Kalinga, the coastal warrior kingdom of present-day Odisha, needs no introduction for anyone who has read Ashoka. It was Kalinga's resistance - and the rivers of blood that followed its conquest - that shook the Mauryan emperor into the arms of the Dharma. Kalinga's people were seafarers, temple-builders, and fighters. The region's spirit of self-determination has persisted into modern politics: for 24 continuous years, it resisted both the BJP and the Congress, choosing instead the regional anchor of Naveen Patnaik's Biju Janata Dal.
The Three Victories
In November 2025, the BJP-led NDA swept Bihar, securing 202 of 243 assembly seats and reducing the RJD-led opposition to just 35. For the first time, the BJP became the single largest party in the Bihar assembly. Anga was secured.
In Odisha, the story was equally decisive. The BJP ended 24 years of Biju Janata Dal rule, winning 78 seats in the 147-seat assembly.

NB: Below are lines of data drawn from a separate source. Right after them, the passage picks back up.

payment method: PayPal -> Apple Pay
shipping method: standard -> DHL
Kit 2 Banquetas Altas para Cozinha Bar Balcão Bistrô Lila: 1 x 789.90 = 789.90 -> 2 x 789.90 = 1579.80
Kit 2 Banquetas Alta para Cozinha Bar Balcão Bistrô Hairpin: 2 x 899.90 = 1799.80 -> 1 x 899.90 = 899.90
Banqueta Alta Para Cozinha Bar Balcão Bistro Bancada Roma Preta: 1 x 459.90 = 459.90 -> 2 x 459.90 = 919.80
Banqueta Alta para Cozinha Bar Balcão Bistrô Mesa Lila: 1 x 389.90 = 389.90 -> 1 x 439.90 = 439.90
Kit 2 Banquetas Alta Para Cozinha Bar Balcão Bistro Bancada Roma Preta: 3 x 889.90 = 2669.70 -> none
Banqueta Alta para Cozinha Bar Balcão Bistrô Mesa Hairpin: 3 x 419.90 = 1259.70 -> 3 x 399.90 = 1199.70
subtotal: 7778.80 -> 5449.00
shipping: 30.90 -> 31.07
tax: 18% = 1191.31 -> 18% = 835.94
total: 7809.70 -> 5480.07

In the simultaneous Lok Sabha elections, the party won 20 of Odisha's 21 parliamentary seats. Kalinga had fallen - not to rivers of blood as in Ashoka's time, but to tribal outreach, development promises, and a sustained anti-incumbency wave.
Then came Banga. West Bengal voted on 23 and 29 April 2026, recording a historic turnout of 92.93% - the highest in the state's history. The election was hard-fought, shaped by battles over voter rolls, citizenship, identity, and 15 years of TMC rule. The results declared today mark the culmination of the BJP's most ambitious eastern project.
Why Anga, Banga, Kalinga Matters Beyond Political Scorecards
The BJP's political strategists have long understood that the party's dominance of the Hindi heartland - what classical texts called Aryavarta - needed to be complemented by a hold on the east. Historically, eastern India was considered distinct from the Aryan core: frontier kingdoms with their own cultural codes, their own epics, their own gods. Winning the East was never merely about seats in Parliament or state assemblies. It was about completing a civilisational narrative - about demonstrating that a pan-Indian political identity could hold from the Himalayas to the Bay of Bengal.
In the Mahabharata, the kings of Anga, Banga, and Kalinga fought on different sides of the Kurukshetra divide. They were powerful, proud, and ultimately absorbed into a larger story. The BJP's political project across eastern India mirrors that arc, drawing in regions that have historically resisted centralisation, and weaving them into a singular national narrative built around development, Hindutva, and the Modi brand.
Whether one regards this as unification or consolidation depends entirely on where one stands. But the geography is undeniable.